* TASK STATEMENT *
Return the listing verbatim, images left out.

* INPUT RECORDS *

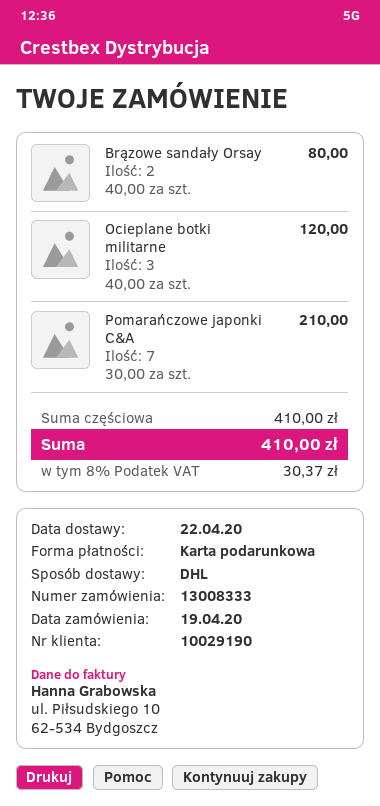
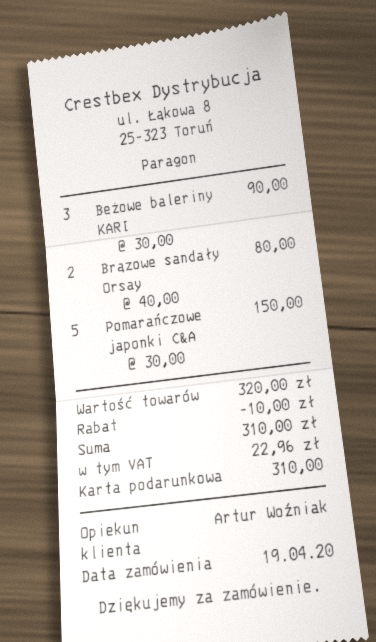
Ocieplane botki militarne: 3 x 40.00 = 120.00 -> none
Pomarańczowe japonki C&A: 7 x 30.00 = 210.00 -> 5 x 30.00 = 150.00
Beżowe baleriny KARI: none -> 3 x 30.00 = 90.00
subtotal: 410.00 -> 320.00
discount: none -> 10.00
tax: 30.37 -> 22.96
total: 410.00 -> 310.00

* THE ANSWER *
Ocieplane botki militarne: 3 x 40.00 = 120.00 -> none
Pomarańczowe japonki C&A: 7 x 30.00 = 210.00 -> 5 x 30.00 = 150.00
Beżowe baleriny KARI: none -> 3 x 30.00 = 90.00
subtotal: 410.00 -> 320.00
discount: none -> 10.00
tax: 30.37 -> 22.96
total: 410.00 -> 310.00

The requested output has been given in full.